When this was exhibited in 1857 it was entitled The Mother's Grave but I like to think that they are now both penniless orphans and the sister will be reduced to playing Whitesnake hits on her accordion in the high street to save from starving.  If you fancy re-enacting the scene, Hughes used the churchyard in Chingford as the background, so you could get your hankie on a stick and throw yourself down dramatically under a tree, for fun.  Everyone needs a hobby.

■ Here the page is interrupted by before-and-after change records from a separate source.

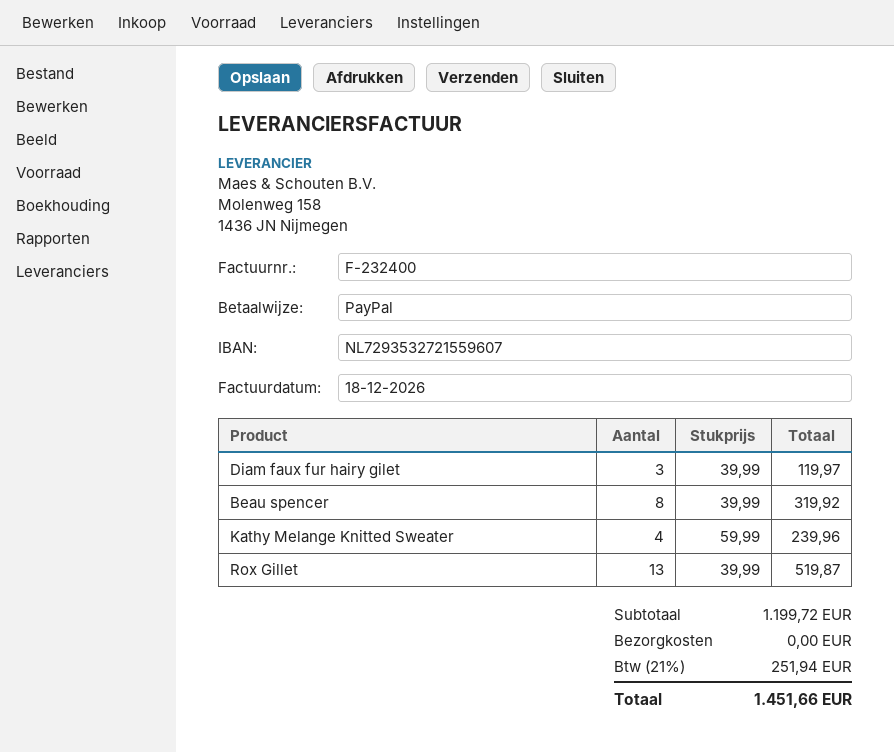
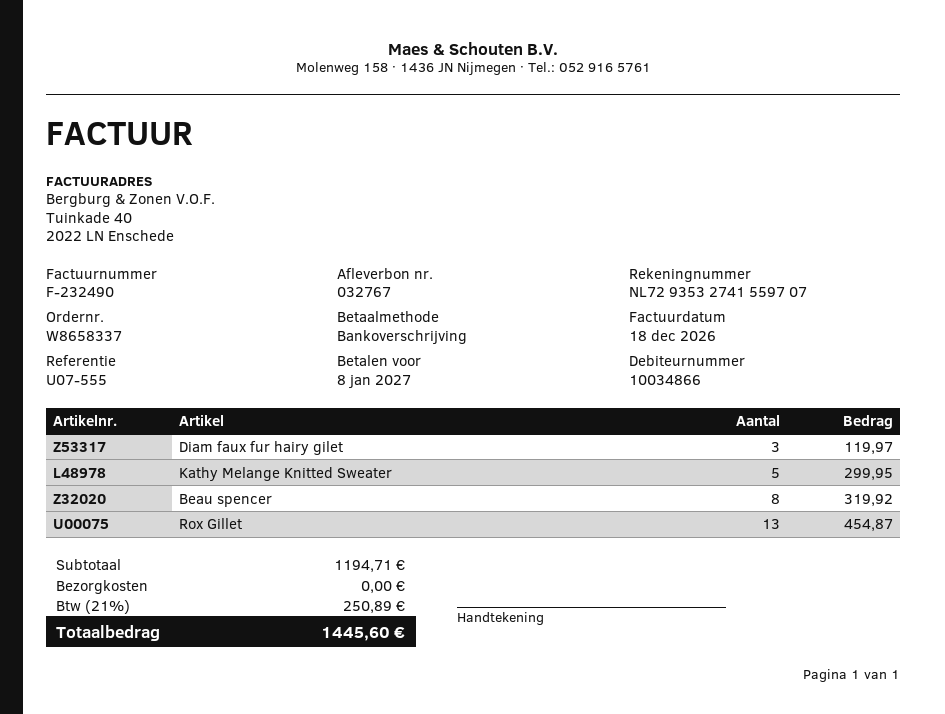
invoice number: F-232400 -> F-232490
payment method: PayPal -> bank transfer
bank account: NL7293532721559607 -> NL7293532741559707
Kathy Melange Knitted Sweater: 4 for 239.96 -> 5 for 299.95
Rox Gillet: 13 for 519.87 -> 13 for 454.87
subtotal: 1199.72 -> 1194.71
tax: 21% = 251.94 -> 21% = 250.89
total: 1451.66 -> 1445.60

He added the figure of the sister in 1862 when he changed the title to Home from Sea.  The girl is his wife, the lovely Tryphena Foord, who featured in last year's Blogvent.  She looks every inch the spaniel-haired Victorian girl, who is just a heap of black fabric with a tiny lace collar.  There is no fun in her future, just a lot of heavy, black mourning clothes and an afternoon trying to get grass-stains out of white trousers.  The orange of her brother's belongings bundle are a jolly, jarring note of colour which tonally makes reference to the roof of the church.  There are tiny flowers in the grass and in the bushes, just as the girl in her deep mourning has a tiny white collar.  I think it means that even while sorrow and grief are fresh and raw, there is hope and things will move on and get better again.

Oh dear, that's an awfully optimistic note to end on.  I'll do better tomorrow...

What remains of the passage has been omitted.